Capital market developments are being closely monitored by VIG. The coronavirus crisis is mainly affecting the VIG Group through its effects on capital market performance. There have also been some decreases in new business that could not be compensated by a simultaneous increase in online business.
- Gross written premiums: EUR 3,118 million (+7.2%), of which:
- GWP Austria: EUR 1,365 million (+6.7%)
- GWP Czechia: EUR 466 million (+2.4%)
- GWP Slovakia: EUR 220 million (+4.8%)
- GWP Poland: EUR 313 million (+25.2%)
- GWP Romania: EUR 126 million (+8.6%)
- GWP Baltics: EUR 131 million (-1.7%)
- GWP Hungary: EUR 99 million (+21.6%)
- GWP Bulgaria: EUR 62 million (-6.5%)
- GWP Turkey/Georgia: EUR 72 million (+26.3%)
- GWP Remaining CEE: EUR 127 million (+17.9%)
- GWP Others: EUR 77 million (-2.2%)
- Total income: EUR 2,715 million (+6.3%)
- Total expenses: EUR 2,593 million (+6.8%)
- Combined ratio: 95.1% (-1.7 pp.)
- Result before taxes: EUR 122 million (-4.4%)
- Net profit: EUR 86 million (+2.8%)
The Austria (+EUR 86 million) and Poland (+EUR 63 million) segments recorded the highest absolute premium increases, while Turkey/Georgia (+26.3%), Poland (+25.2%) and Hungary (+21.6%) grew the most in relative terms.
The first quarter of 2020 closed on a positive note, with a somewhat lower profit (before taxes) of EUR 121.9 million (-4.4%) and a slightly higher net profit (after taxes and non-controlling interests) of EUR 85.8 million (+2.8%), despite initial dampening effects of the COVID-19 pandemic.
The claims ratio was significantly lower year-on-year in the first quarter of 2020, leading to a combined ratio of 95.1% (1Q2019: 96.8%). The Baltic states (-7.8 pp. to 92.1%), Slovakia (-5.1 pp. to 91.3%) and Turkey/Georgia (-7.5 pp. to 93.7%) segments showed major improvements in the combined ratios.
The financial result (excl. the result from at-equity consolidated companies) amounted to EUR 136 million in the first quarter of 2020, 25% less than the same period in the previous year. This was primarily due to deconsolidation of the non-profit housing societies on 31 July 2019, and increased impairment of investments. Group investments including cash and cash equivalents were EUR 34.7 billion as of 31 March 2020.

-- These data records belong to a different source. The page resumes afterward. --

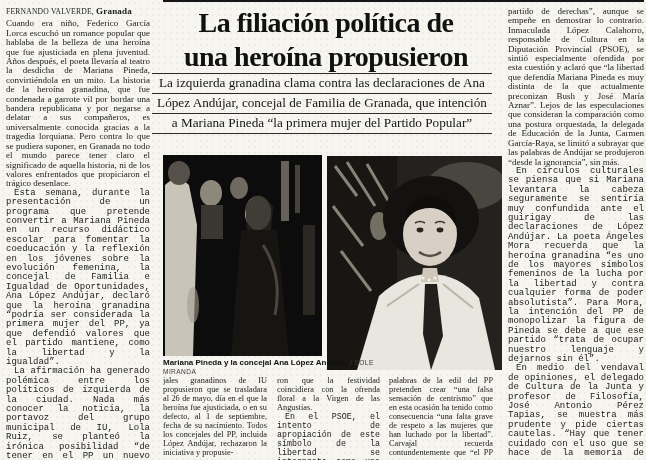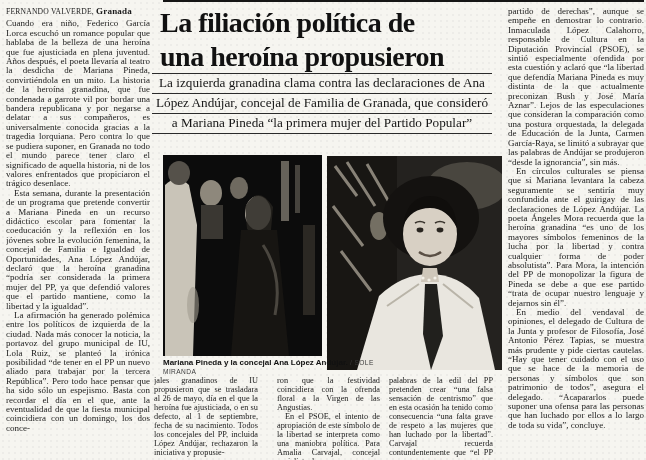"La filiación política de" #headline { text-align: left -> center }
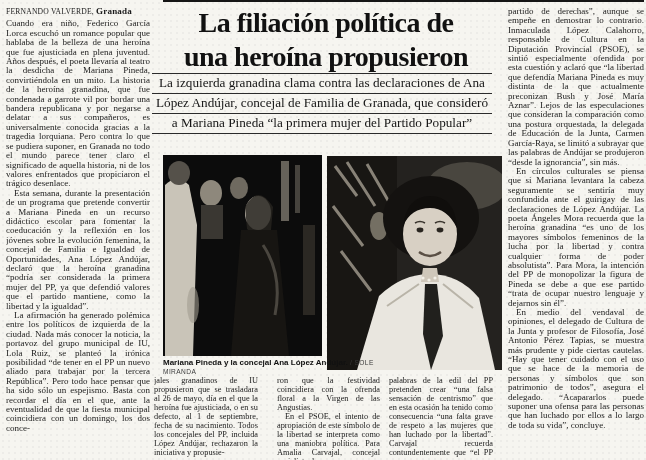"López Andújar, concejal de Familia" div.sf-line { text: consideró -> intención }
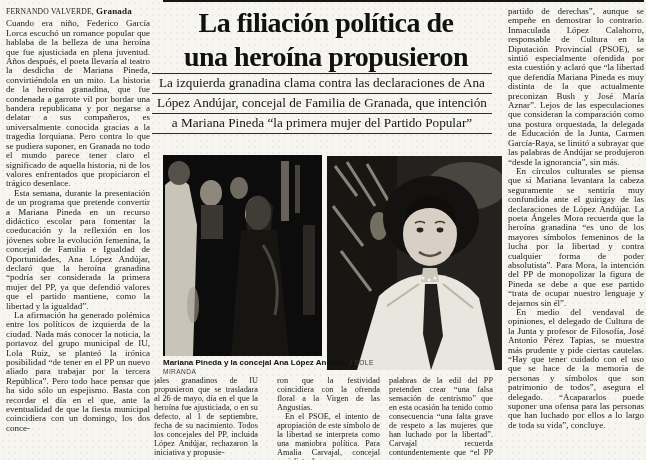"En círculos culturales se piensa" .col p.ind { font-family: none -> Liberation Mono, monospace }
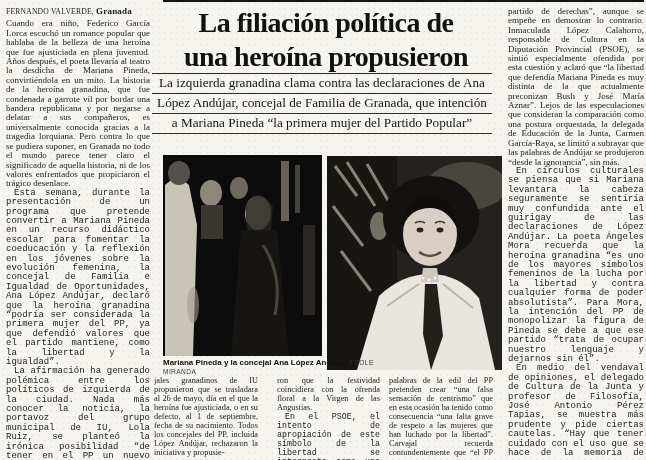"jales granadinos de IU propusieron" #col2 { left: 154px -> 163px }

"We recorded a very good start into the year, with a significant increase in premiums. This was due to strong performance in the months of January and February 2020 that significantly compensated for the initial effects of the restrictions implemented starting in the middle of March in the battle against COVID-19. Premium losses due to a decrease in new business will primarily be noticeable starting in the second quarter of 2020 and are expected to continue for the remainder of the financial year."